• WHAT TO DO:
Look through the entries below for the string "صورة", and copy each line where it is found.

Code change snippets
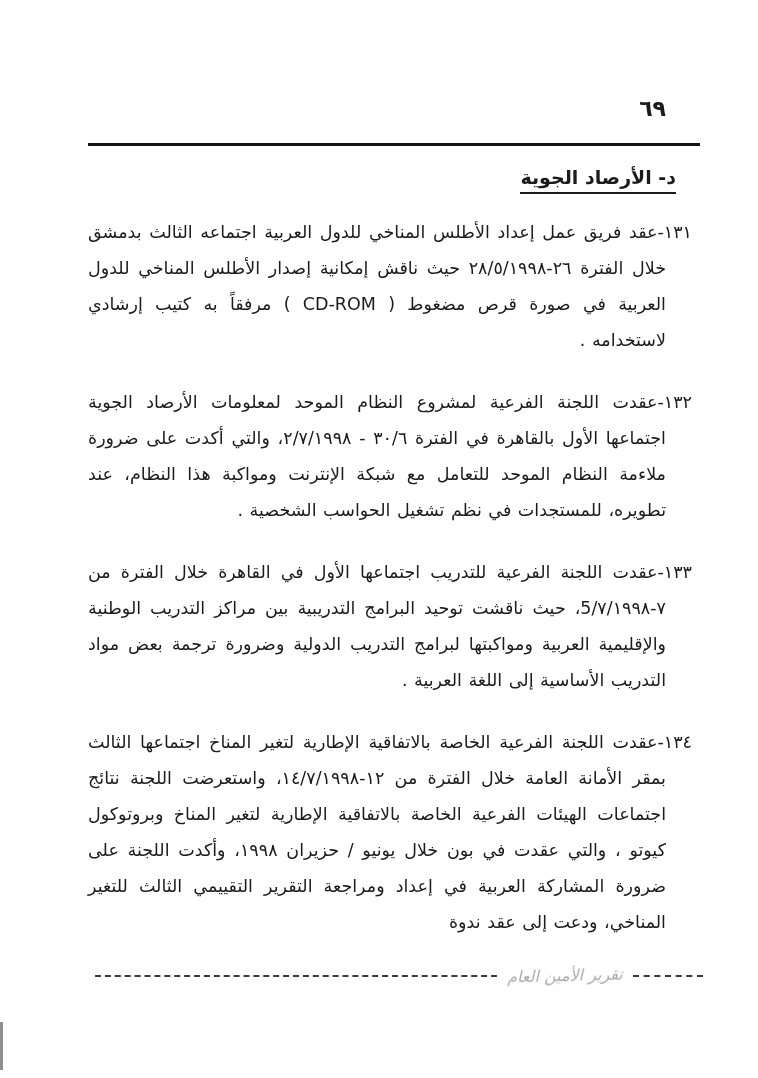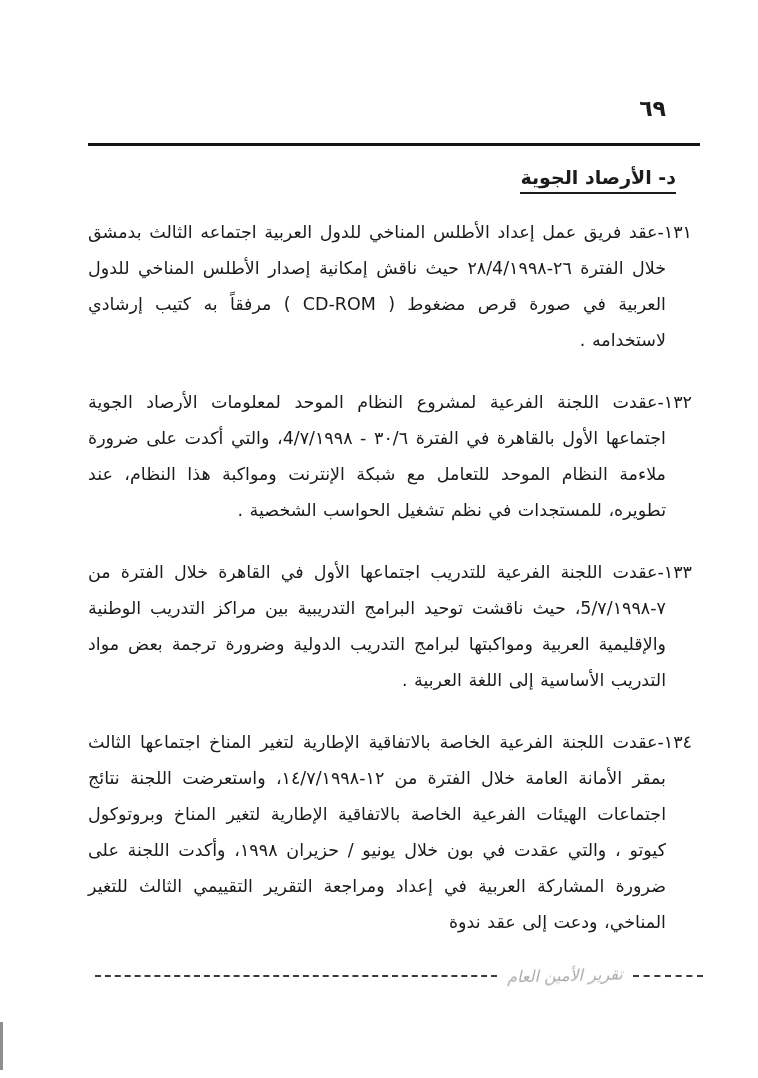--- a/index.html
+++ b/index.html
@@ -103,23 +103,23 @@
   <div class="page-number">٦٩</div>
 
   <div class="top-rule"></div>
 
   <div class="content">
 
     <div class="heading-row">
       <h2 class="heading">د- الأرصاد الجوية</h2>
     </div>
 
-    <p class="para">١٣١-عقد فريق عمل إعداد الأطلس المناخي للدول العربية اجتماعه الثالث بدمشق خلال الفترة ٢٦-٢٨/4/١٩٩٨ حيث ناقش إمكانية إصدار الأطلس المناخي للدول العربية في صورة قرص مضغوط ( CD-ROM ) مرفقاً به كتيب إرشادي لاستخدامه .</p>
+    <p class="para">١٣١-عقد فريق عمل إعداد الأطلس المناخي للدول العربية اجتماعه الثالث بدمشق خلال الفترة ٢٦-٢٨/٥/١٩٩٨ حيث ناقش إمكانية إصدار الأطلس المناخي للدول العربية في صورة قرص مضغوط ( CD-ROM ) مرفقاً به كتيب إرشادي لاستخدامه .</p>
 
-    <p class="para">١٣٢-عقدت اللجنة الفرعية لمشروع النظام الموحد لمعلومات الأرصاد الجوية اجتماعها الأول بالقاهرة في الفترة ٣٠/٦ - 4/٧/١٩٩٨، والتي أكدت على ضرورة ملاءمة النظام الموحد للتعامل مع شبكة الإنترنت ومواكبة هذا النظام، عند تطويره، للمستجدات في نظم تشغيل الحواسب الشخصية .</p>
+    <p class="para">١٣٢-عقدت اللجنة الفرعية لمشروع النظام الموحد لمعلومات الأرصاد الجوية اجتماعها الأول بالقاهرة في الفترة ٣٠/٦ - ٢/٧/١٩٩٨، والتي أكدت على ضرورة ملاءمة النظام الموحد للتعامل مع شبكة الإنترنت ومواكبة هذا النظام، عند تطويره، للمستجدات في نظم تشغيل الحواسب الشخصية .</p>
 
     <p class="para">١٣٣-عقدت اللجنة الفرعية للتدريب اجتماعها الأول في القاهرة خلال الفترة من ٧-5/٧/١٩٩٨، حيث ناقشت توحيد البرامج التدريبية بين مراكز التدريب الوطنية والإقليمية العربية ومواكبتها لبرامج التدريب الدولية وضرورة ترجمة بعض مواد التدريب الأساسية إلى اللغة العربية .</p>
 
     <p class="para">١٣٤-عقدت اللجنة الفرعية الخاصة بالاتفاقية الإطارية لتغير المناخ اجتماعها الثالث بمقر الأمانة العامة خلال الفترة من ١٢-١٤/٧/١٩٩٨، واستعرضت اللجنة نتائج اجتماعات الهيئات الفرعية الخاصة بالاتفاقية الإطارية لتغير المناخ وبروتوكول كيوتو ، والتي عقدت في بون خلال يونيو / حزيران ١٩٩٨، وأكدت اللجنة على ضرورة المشاركة العربية في إعداد ومراجعة التقرير التقييمي الثالث للتغير المناخي، ودعت إلى عقد ندوة</p>
 
   </div>
 
   <div class="footer">
     <span class="dash-long"></span>
     <span class="stamp">تقرير الأمين العام</span>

• SOLUTION BELOW:
-    <p class="para">١٣١-عقد فريق عمل إعداد الأطلس المناخي للدول العربية اجتماعه الثالث بدمشق خلال الفترة ٢٦-٢٨/4/١٩٩٨ حيث ناقش إمكانية إصدار الأطلس المناخي للدول العربية في صورة قرص مضغوط ( CD-ROM ) مرفقاً به كتيب إرشادي لاستخدامه .</p>
+    <p class="para">١٣١-عقد فريق عمل إعداد الأطلس المناخي للدول العربية اجتماعه الثالث بدمشق خلال الفترة ٢٦-٢٨/٥/١٩٩٨ حيث ناقش إمكانية إصدار الأطلس المناخي للدول العربية في صورة قرص مضغوط ( CD-ROM ) مرفقاً به كتيب إرشادي لاستخدامه .</p>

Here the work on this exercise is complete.